• Records supplied:

......

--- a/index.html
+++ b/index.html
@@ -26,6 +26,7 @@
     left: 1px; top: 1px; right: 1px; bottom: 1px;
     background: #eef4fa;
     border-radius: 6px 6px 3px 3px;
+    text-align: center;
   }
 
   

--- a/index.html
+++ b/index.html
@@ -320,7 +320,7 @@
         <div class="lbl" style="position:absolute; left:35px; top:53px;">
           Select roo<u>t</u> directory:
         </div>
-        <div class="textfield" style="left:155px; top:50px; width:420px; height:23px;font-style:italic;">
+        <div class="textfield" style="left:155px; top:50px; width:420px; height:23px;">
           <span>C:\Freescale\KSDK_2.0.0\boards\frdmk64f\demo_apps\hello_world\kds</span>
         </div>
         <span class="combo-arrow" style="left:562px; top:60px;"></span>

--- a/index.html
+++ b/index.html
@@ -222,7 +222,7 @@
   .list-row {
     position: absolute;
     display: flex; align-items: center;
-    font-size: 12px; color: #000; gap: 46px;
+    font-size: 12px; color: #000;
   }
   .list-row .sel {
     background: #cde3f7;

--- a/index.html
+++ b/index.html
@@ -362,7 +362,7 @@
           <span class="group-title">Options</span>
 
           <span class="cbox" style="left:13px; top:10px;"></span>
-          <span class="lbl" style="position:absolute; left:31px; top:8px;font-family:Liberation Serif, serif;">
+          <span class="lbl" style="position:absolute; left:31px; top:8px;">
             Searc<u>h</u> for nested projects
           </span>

......

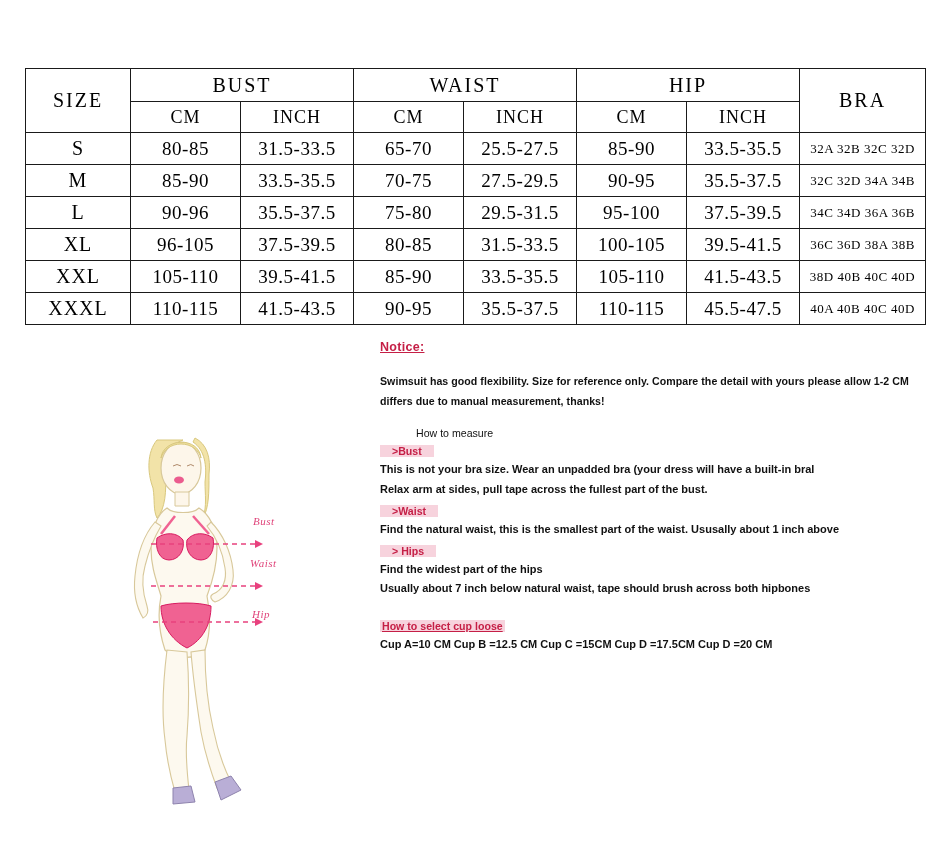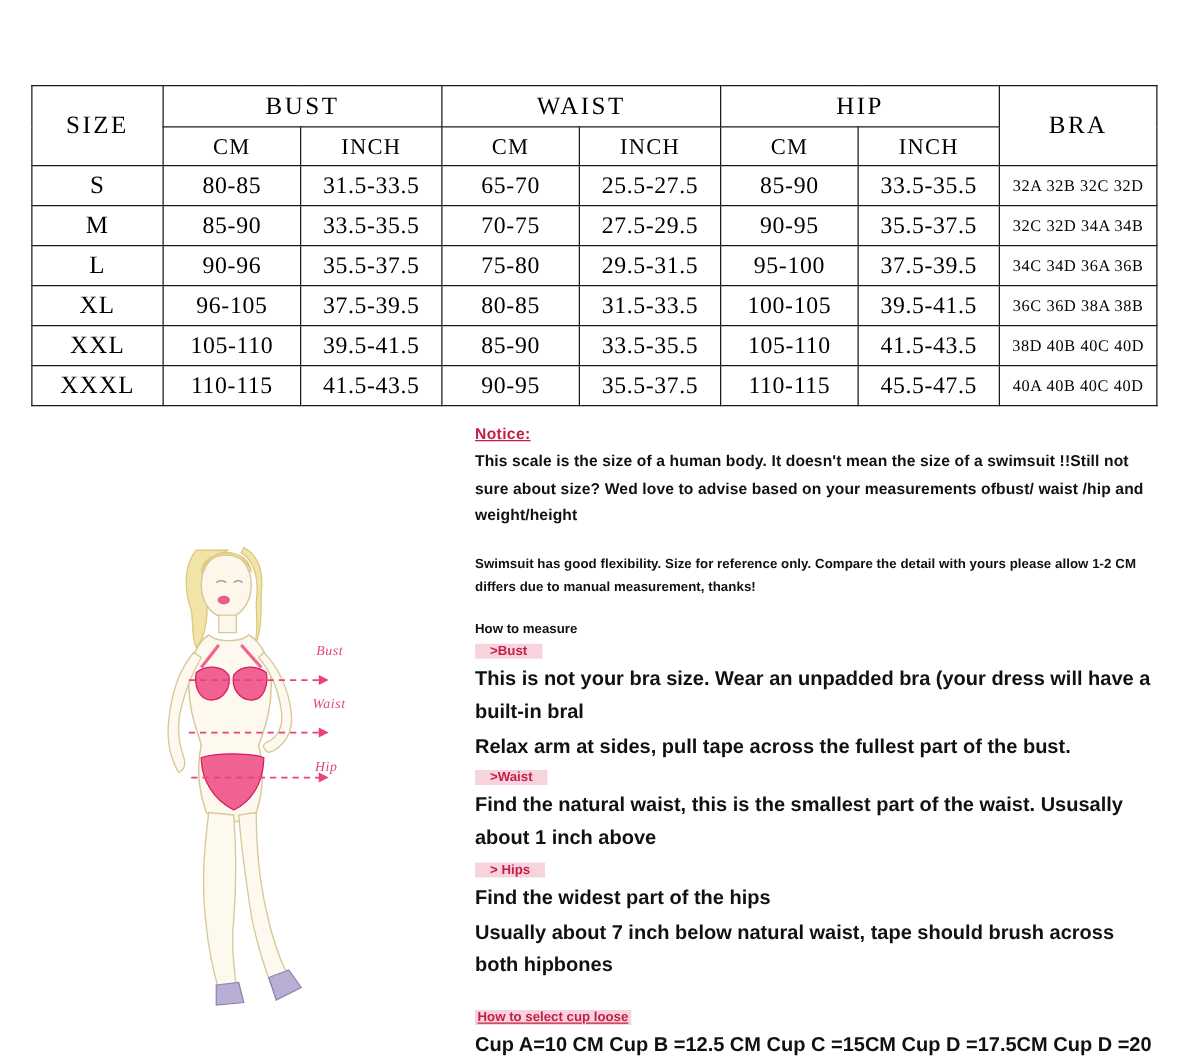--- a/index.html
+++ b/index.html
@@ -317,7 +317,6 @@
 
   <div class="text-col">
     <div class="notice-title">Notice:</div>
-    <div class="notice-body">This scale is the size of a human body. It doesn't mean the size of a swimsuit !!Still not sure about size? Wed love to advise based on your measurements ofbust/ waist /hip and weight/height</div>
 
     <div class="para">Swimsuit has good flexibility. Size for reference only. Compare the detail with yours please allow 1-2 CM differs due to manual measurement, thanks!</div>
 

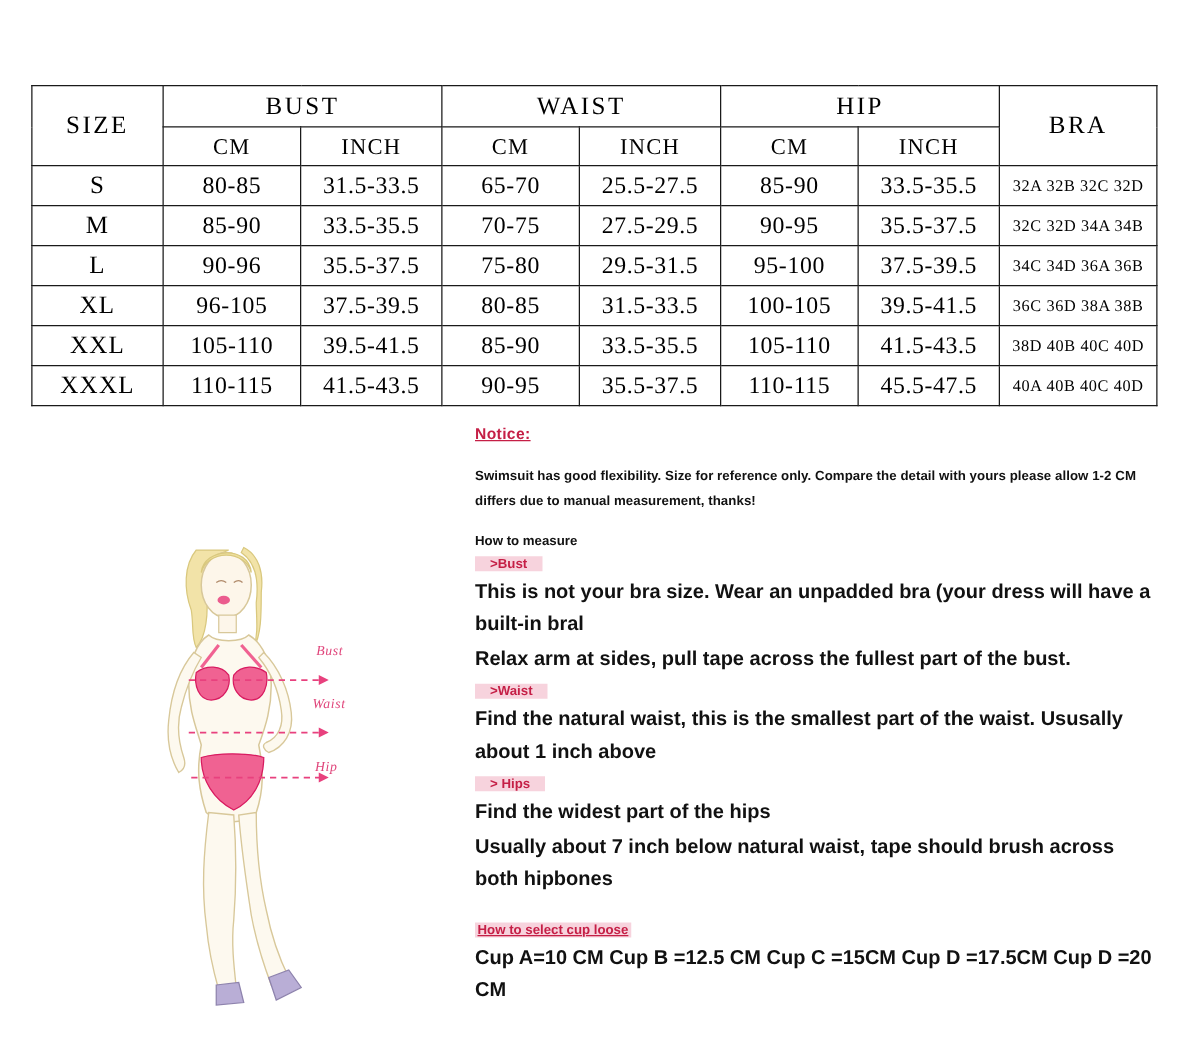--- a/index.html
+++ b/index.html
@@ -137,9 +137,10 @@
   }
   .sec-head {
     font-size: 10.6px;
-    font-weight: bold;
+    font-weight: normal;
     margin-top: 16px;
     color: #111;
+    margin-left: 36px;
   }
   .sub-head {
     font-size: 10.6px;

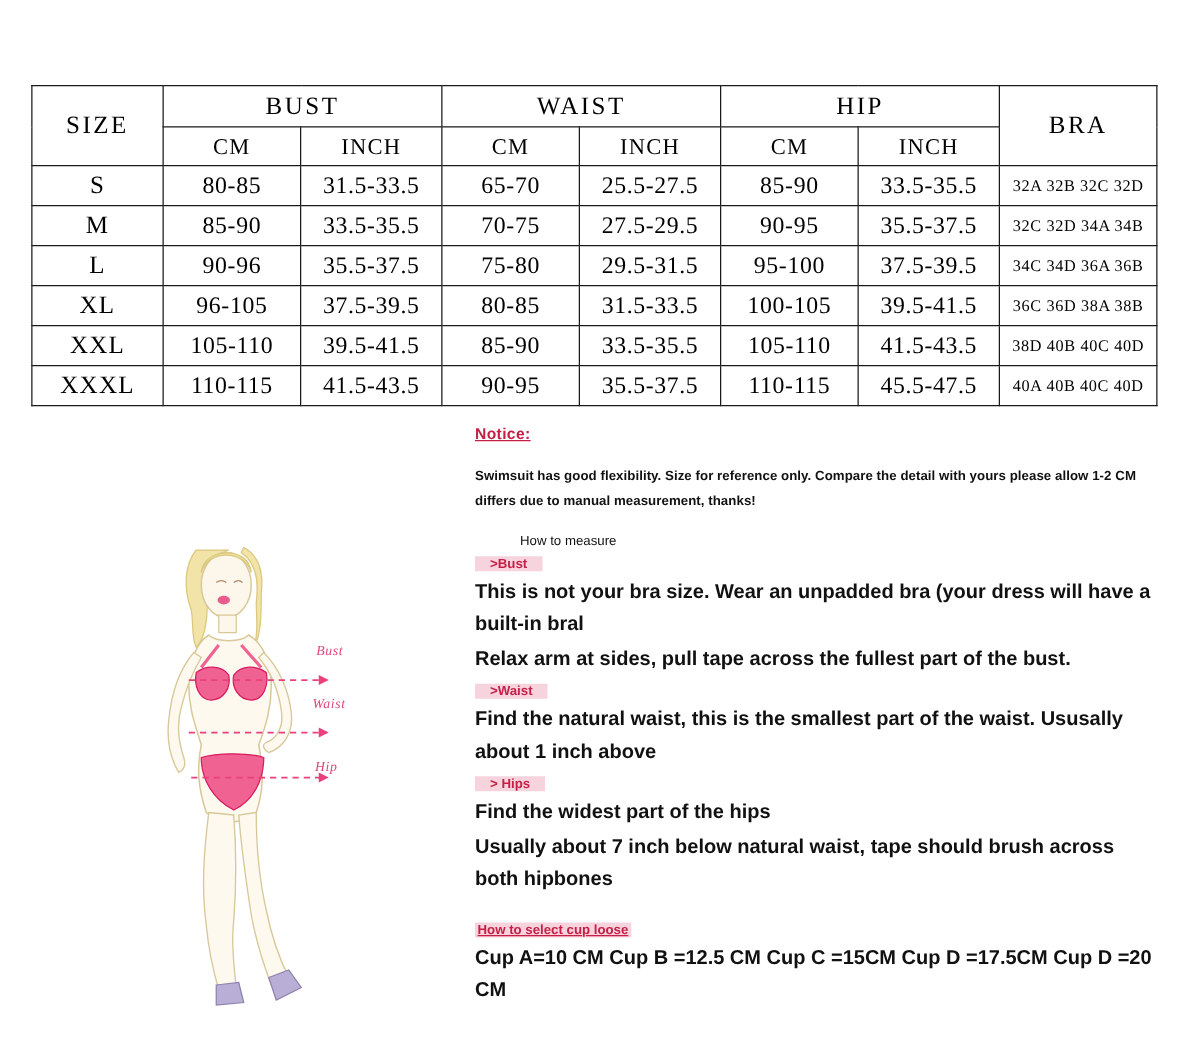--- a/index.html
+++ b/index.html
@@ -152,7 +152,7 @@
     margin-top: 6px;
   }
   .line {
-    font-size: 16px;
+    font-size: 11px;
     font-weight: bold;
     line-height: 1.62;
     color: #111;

......

• What is being asked: Search the listing above for "height" and copy every line that holds it.

• Solution below:
-        <div class="textfield" style="left:155px; top:50px; width:420px; height:23px;font-style:italic;">
+        <div class="textfield" style="left:155px; top:50px; width:420px; height:23px;">
-    <div class="notice-body">This scale is the size of a human body. It doesn't mean the size of a swimsuit !!Still not sure about size? Wed love to advise based on your measurements ofbust/ waist /hip and weight/height</div>
     line-height: 1.62;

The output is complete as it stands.